From the line containing "font-size:24px; color:#2e2e2e; letter-spacing:1px;" through the final line of the records, reproduce every line exactly.
·····
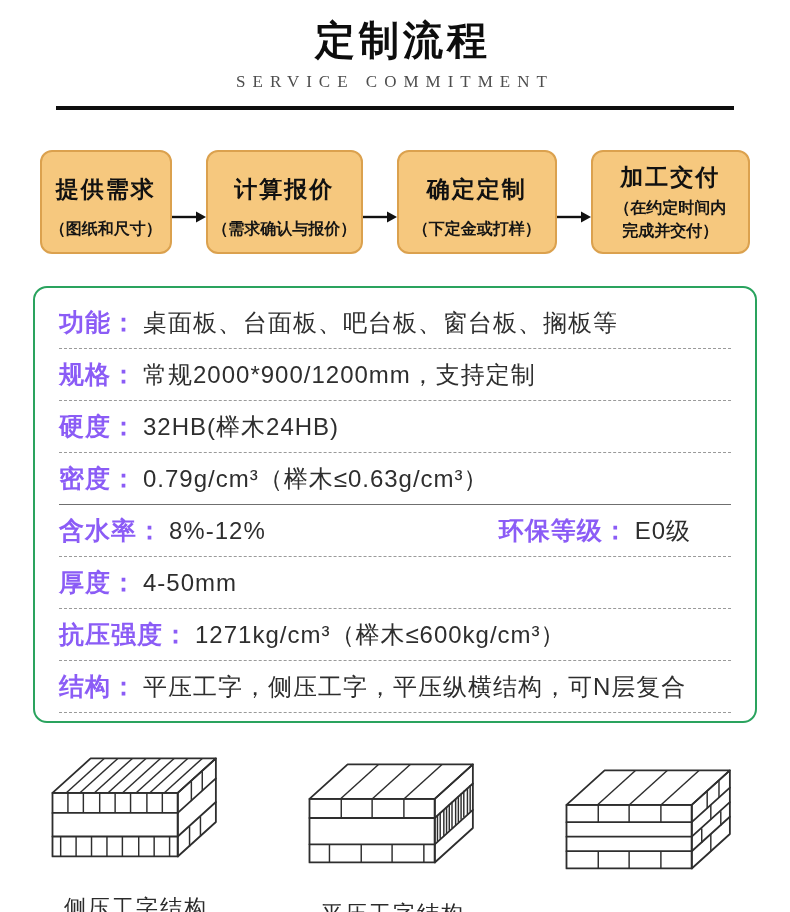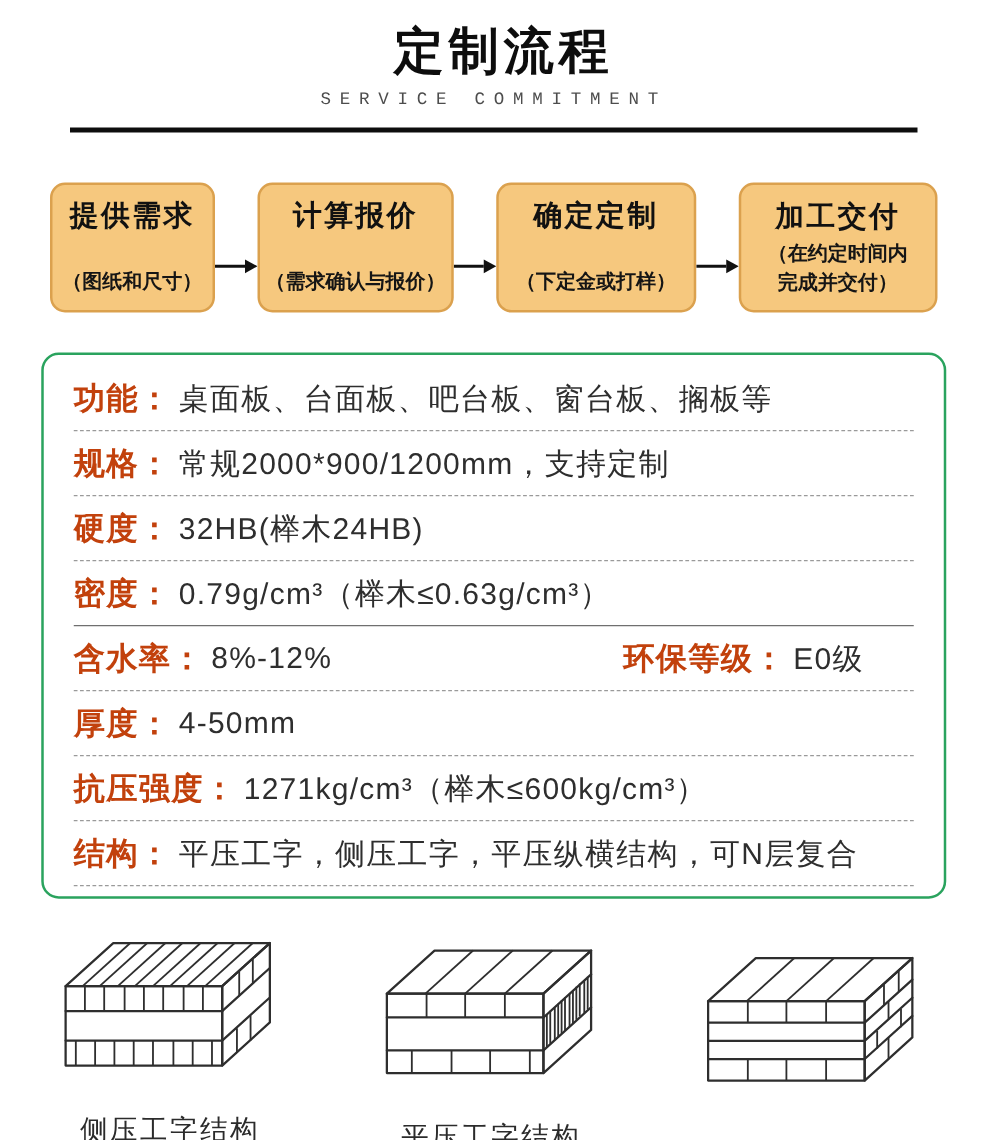--- a/index.html
+++ b/index.html
@@ -7,50 +7,50 @@
   body { font-family:"Liberation Sans","DejaVu Sans",sans-serif; color:#1a1a1a; }
   .page { width:790px; height:912px; margin:0 auto; background:#fff; overflow:hidden; position:relative; }
 
   
   .header { text-align:center; padding-top:18px; }
   .page-title {
     font-family:"Liberation Serif","DejaVu Serif",serif;
     font-size:40px; font-weight:700; letter-spacing:4px; color:#0d0d0d; line-height:1.15;padding-left:16px;
   }
   .page-subtitle {
-    font-family:Liberation Mono, monospace;
-    font-size:14px; letter-spacing:7px; color:#4d4d4d; margin-top:8px;
+    font-family:Liberation Serif, serif;
+    font-size:17px; letter-spacing:7px; color:#4d4d4d; margin-top:8px;
   }
   .title-rule { height:4px; background:#0e0e0e; margin:14px 56px 0 56px; }
 
   
   .steps { display:flex; align-items:center; padding:0 40px; margin-top:40px; }
   .step {
     background:#f6c87e; border:2px solid #dba14e; border-radius:12px;
     height:104px; display:flex; flex-direction:column; align-items:center;
-    justify-content:space-between; padding:9px 4px 12px 4px;
+    justify-content:space-between; padding:22px 4px 12px 4px;
   }
   .step-1 { width:132px; }
   .step-2 { width:158px;text-align:center; }
   .step-3 { width:160px; }
   .step-4 { width:160px; justify-content:flex-start; padding-top:10px; }
   .step-title { font-size:23px; font-weight:700; color:#111; letter-spacing:2px; white-space:nowrap; }
   .step-desc { font-size:16px; font-weight:600; color:#151515; white-space:nowrap; }
   .step-4 .step-desc { line-height:1.45; margin-top:3px; }
   .step-4 .step-desc + .step-desc { margin-top:0; }
   .arrow { flex:1 1 auto; display:flex; justify-content:center; align-items:center; margin-top:30px; }
 
   
   .specs {
     margin:32px 33px 0 33px; height:437px;
     border:2px solid #2aa35e; border-radius:14px;
     padding:12px 24px 8px 24px;
   }
   .spec-row { height:45px; display:flex; align-items:center; white-space:nowrap; }
-  .spec-label { font-size:25px; font-weight:700; color:#c2410c; letter-spacing:1px; }
+  .spec-label { font-size:25px; font-weight:700; color:#8b5cf6; letter-spacing:1px; }
   .spec-value { font-size:24px; color:#2e2e2e; letter-spacing:1px; margin-left:6px; }
   .spec-label.right { margin-left:auto; }
   .spec-row .right-gap { margin-right:40px; }
   .divider { border-top:1px dashed #9a9a9a; margin:3px 0; }
   .divider.solid { border-top:1px solid #6f6f6f; }
 
   
   .diagrams { display:flex; padding:0 26px 0 22px; margin-top:20px; justify-content:space-between; }
   .diagram { width:228px; display:flex; flex-direction:column; align-items:center;gap:28px; }
   .diagram svg { display:block; }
·····
▶ _Solved problem_:
   .spec-value { font-size:24px; color:#2e2e2e; letter-spacing:1px; margin-left:6px; }
   .spec-label.right { margin-left:auto; }
   .spec-row .right-gap { margin-right:40px; }
   .divider { border-top:1px dashed #9a9a9a; margin:3px 0; }
   .divider.solid { border-top:1px solid #6f6f6f; }
 
   
   .diagrams { display:flex; padding:0 26px 0 22px; margin-top:20px; justify-content:space-between; }
   .diagram { width:228px; display:flex; flex-direction:column; align-items:center;gap:28px; }
   .diagram svg { display:block; }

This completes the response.